AD: You mentioned selections and appointments. Was there any electoral mechanism that ushered in Henry as the new prime minister?

KI: No, nothing at all. One could say that Moïse had been elected in 2016 and therefore his appointment of Henry on July 5 gives Henry a slight veneer of electoral approbation.

But many legal experts, including the Haitian Bar Association and the Haitian Supreme Court, did not recognize the position of Moïse: that his term was supposed to go until February 7, 2022. They felt, as did the opposition and many in the Haitian population, that his term ended, as the constitution shows, on February 7, 2021. So even that appointment of Henry is compromised by this disagreement over whether Moïse’s presidency was legitimate or not.

AD: What is Henry’s relationship to the potentially revolutionary movement in Haiti?

KI: The Revolutionary Forces of the G9 Family and Allies were accused of proposing Henry, but when I called their spokesman and leader, Jimmy Cherizier, he said they didn’t even know who Henry was. They completely disavowed any involvement in his selection or appointment, and I have no reason to doubt their position on that. There’s no evidence whatsoever that they had any hand or input into his selection as prime minister. I don’t think he’s sympathetic to their project of revolutionary change in Haiti.

Daniel Foote has been appointed Washington’s special envoy to Haiti, and US advisors are going to be helping the Haitian police combat gangs. We assume that it’s going to be, first and foremost, Cherizier’s alliance of groups. Henry will clearly be expected to support this police offensive against the gangs aspiring to revolution, so I think there will not be any love lost between the Cherizier sector and Henry.

AD: What are your other expectations for Henry’s tenure?

KI: Henry will be tasked by the “international community” — that is, the US and its allies who put him in his post — to carry out elections, which are the principal window-dressing Washington wants to put in place in Haiti to mask their neocolonial direction. This will be his biggest challenge.

Many in the opposition — and that includes not only the traditional bourgeois opposition, but also a sort of insurgent civil society/political party opposition, which is merging under the banner of the Commission for a Haitian-led Solution — do not want fast-track elections. They see a more long-term process, on the order of possibly a year or even three.

I think the US and its allies will be pushing for much quicker and faster elections. So Henry’s principal role will be delivering that and creating some kind of participation from sectors of the opposition who may object to elections being done on a rapid basis.

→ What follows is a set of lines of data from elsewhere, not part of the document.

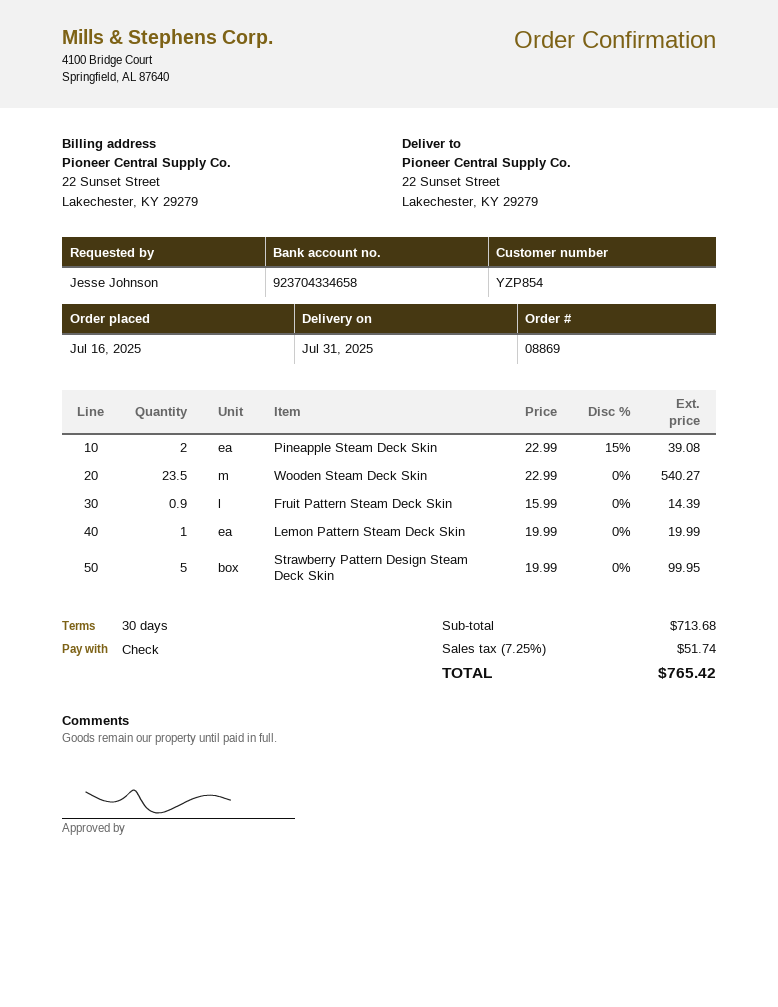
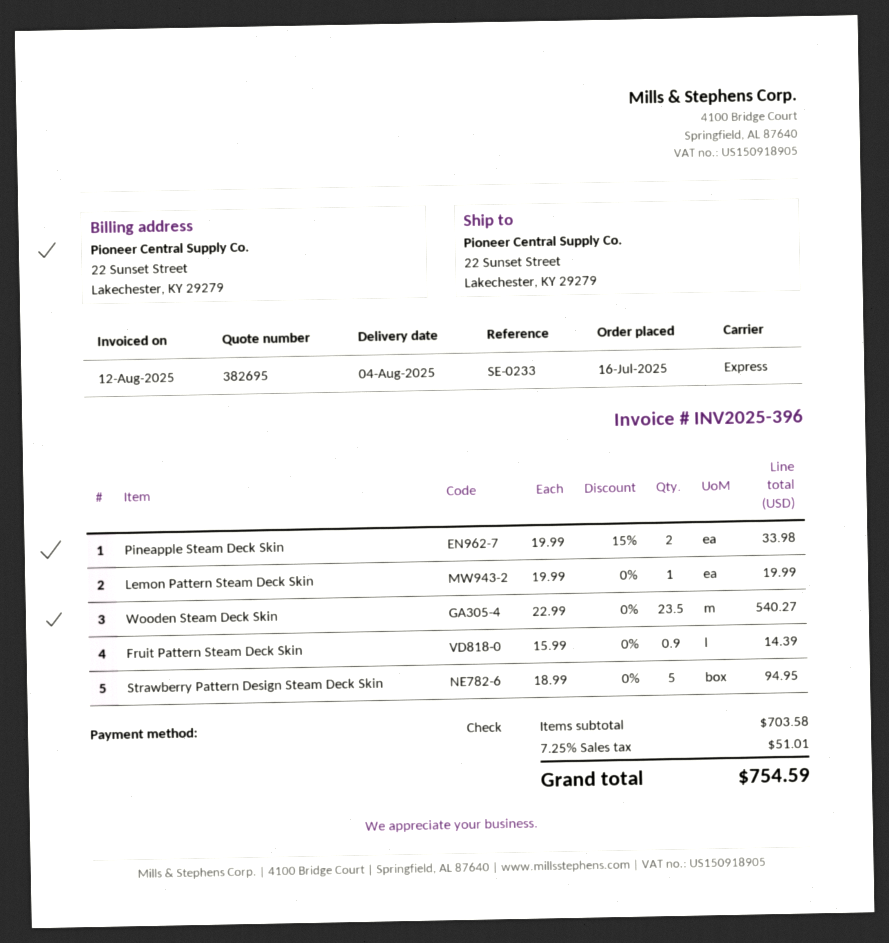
delivery date: 2025-07-31 -> 2025-08-04
Pineapple Steam Deck Skin: 2 x 22.99 - 15% = 39.08 -> 2 x 19.99 - 15% = 33.98
Strawberry Pattern Design Steam Deck Skin: 5 x 19.99 = 99.95 -> 5 x 18.99 = 94.95
subtotal: 713.68 -> 703.58
tax: 7.25% = 51.74 -> 7.25% = 51.01
total: 765.42 -> 754.59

AD: You recently returned from Haiti. What are the conditions on the ground there?

KI: The population is traumatized by the grisly assassination of Moïse, and it is divided. Moïse did have support from many sectors in the countryside due to his infrastructure projects — the paving of roads, fixing of airports, building of dams, electrification of towns. There have been large demonstrations, including one at the funeral of Moïse last Friday, where people were showing their support and clamoring for the arrest and identification of the people behind the killing — who they see as the sector of the bourgeoisie that Moïse was feuding with.

Politically, the sentiment that you feel in the air of Port-au-Prince — which is where I was primarily — is one of people being dazed and uneasy and very disgusted. There are no Haitians who are cheering Moïse’s grisly murder. It was an affront to people, especially in that it was carried out by foreign mercenaries and that there seems to have been a very large international hand in it.

Economically, the country is also in a real state of collapse. Markets are continuing, there is still commerce. The government of Moïse had very little state authority, so people are continuing to go about their business as they largely have for the past years. But there is definitely a sense that there is a storm coming and a lot more turmoil, struggle, and violence ahead.